__DATA SECTION__:
※

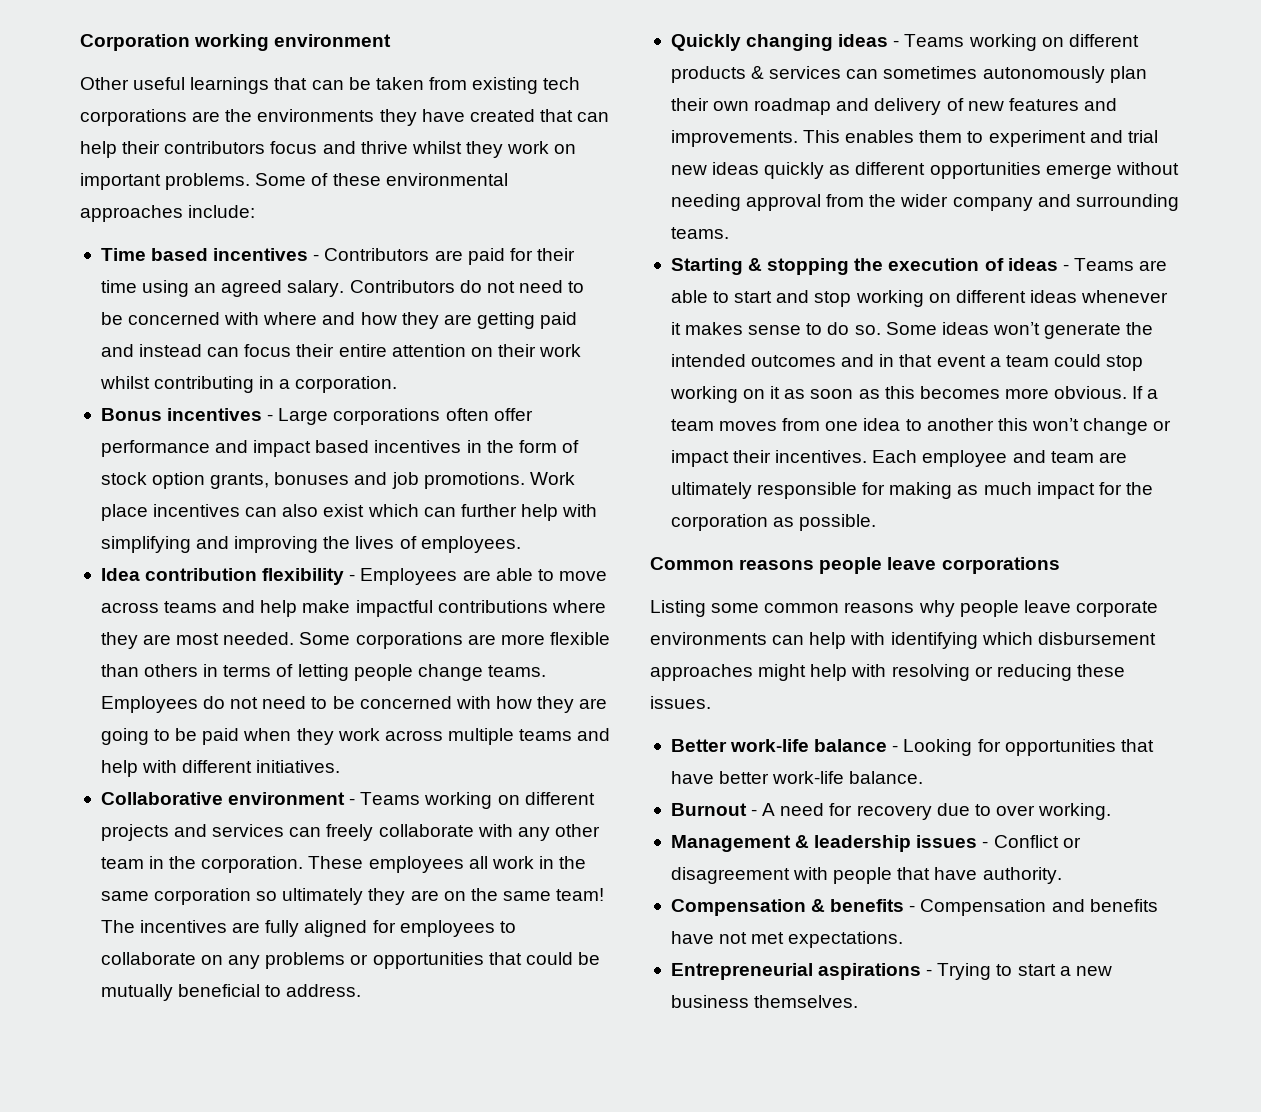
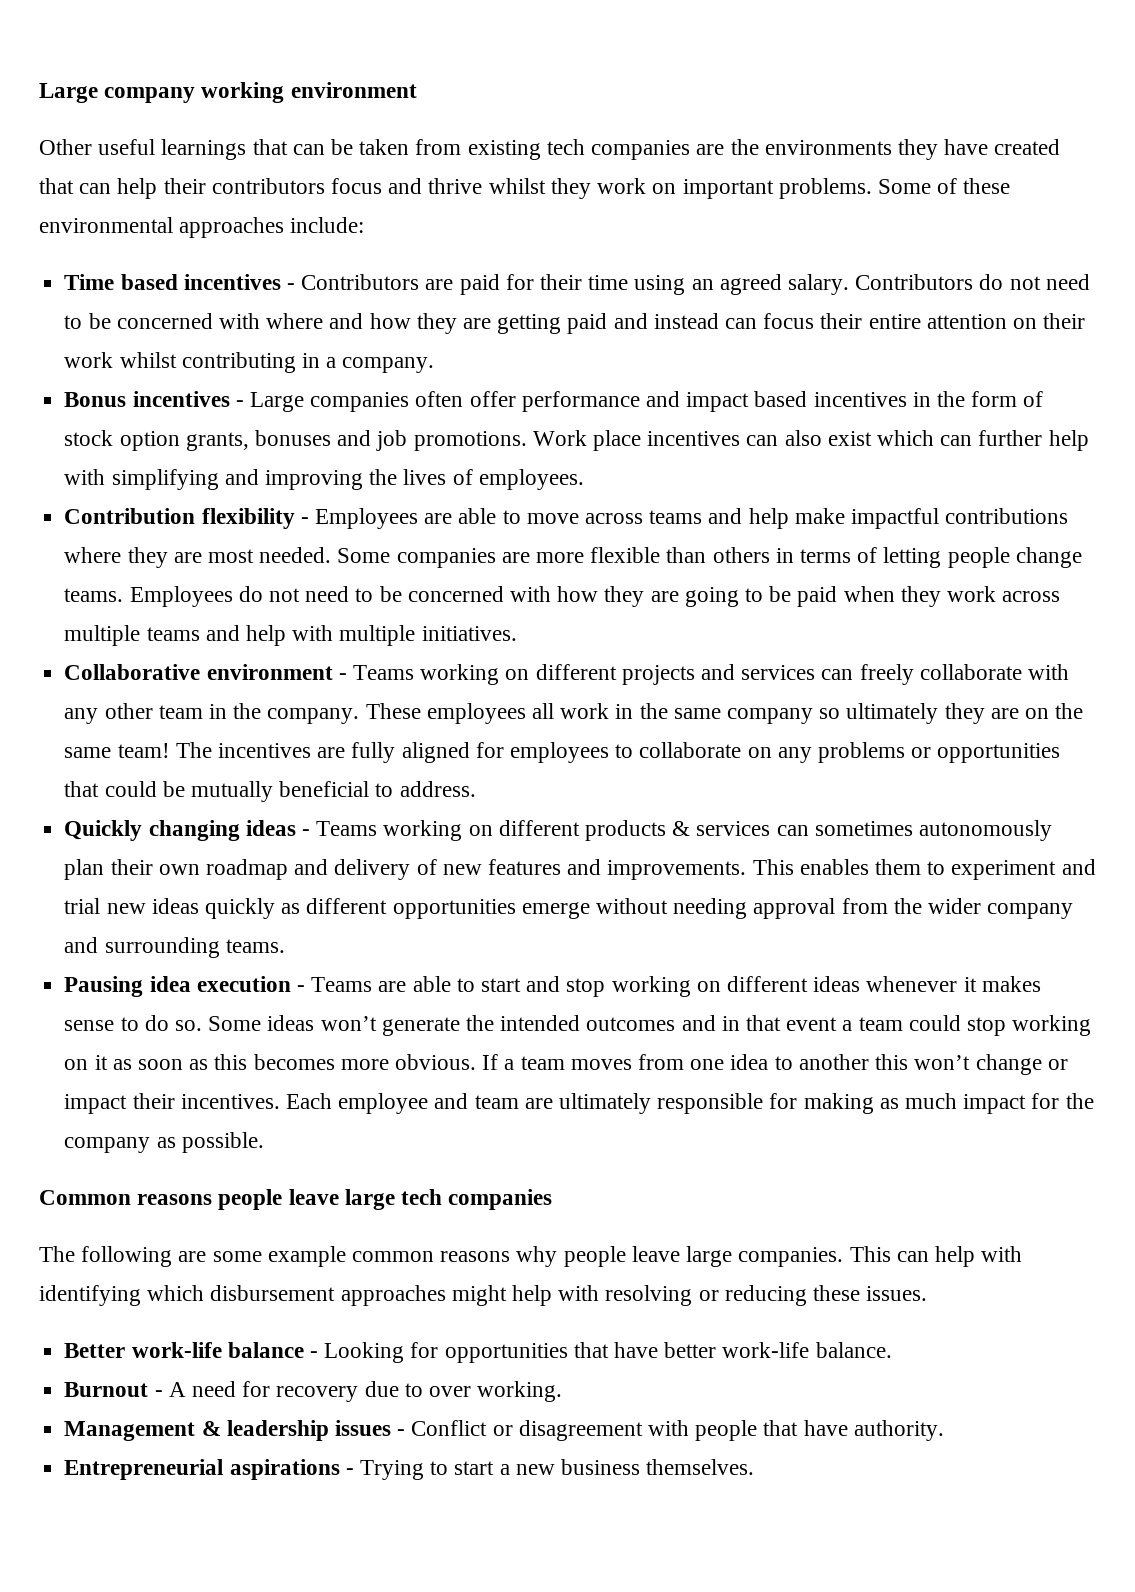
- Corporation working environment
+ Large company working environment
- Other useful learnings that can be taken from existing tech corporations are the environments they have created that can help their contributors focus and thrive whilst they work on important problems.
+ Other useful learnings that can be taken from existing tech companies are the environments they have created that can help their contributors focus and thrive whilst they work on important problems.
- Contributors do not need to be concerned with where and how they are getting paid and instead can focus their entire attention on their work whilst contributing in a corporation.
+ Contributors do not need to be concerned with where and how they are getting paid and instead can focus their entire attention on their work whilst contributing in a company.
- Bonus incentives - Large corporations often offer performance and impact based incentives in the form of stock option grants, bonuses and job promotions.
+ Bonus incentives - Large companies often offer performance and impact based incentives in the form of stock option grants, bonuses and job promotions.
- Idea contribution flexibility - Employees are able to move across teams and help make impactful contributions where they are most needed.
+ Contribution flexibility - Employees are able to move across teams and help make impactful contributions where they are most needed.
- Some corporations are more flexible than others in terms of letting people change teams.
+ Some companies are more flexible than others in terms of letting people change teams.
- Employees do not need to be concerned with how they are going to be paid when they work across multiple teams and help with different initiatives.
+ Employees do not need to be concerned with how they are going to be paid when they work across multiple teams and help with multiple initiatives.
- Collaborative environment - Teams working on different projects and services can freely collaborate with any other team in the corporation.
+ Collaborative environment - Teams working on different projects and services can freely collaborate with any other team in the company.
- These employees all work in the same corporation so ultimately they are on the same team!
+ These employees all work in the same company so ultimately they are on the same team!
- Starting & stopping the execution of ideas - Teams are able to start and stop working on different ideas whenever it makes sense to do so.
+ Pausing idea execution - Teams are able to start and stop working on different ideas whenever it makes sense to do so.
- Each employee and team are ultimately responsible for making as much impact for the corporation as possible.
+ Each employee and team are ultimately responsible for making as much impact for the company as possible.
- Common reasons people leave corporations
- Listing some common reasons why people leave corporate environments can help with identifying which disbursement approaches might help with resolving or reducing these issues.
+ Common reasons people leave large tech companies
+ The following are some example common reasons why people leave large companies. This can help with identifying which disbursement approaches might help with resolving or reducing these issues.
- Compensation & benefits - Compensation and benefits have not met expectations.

※

__PROBLEM TO SOLVE__: Taking the entries above, write out exactly each line from the one holding "the same company" to the one holding "Pausing idea execution", both included, and stop there.

__FINISHED TASK__:
+ These employees all work in the same company so ultimately they are on the same team!
- Starting & stopping the execution of ideas - Teams are able to start and stop working on different ideas whenever it makes sense to do so.
+ Pausing idea execution - Teams are able to start and stop working on different ideas whenever it makes sense to do so.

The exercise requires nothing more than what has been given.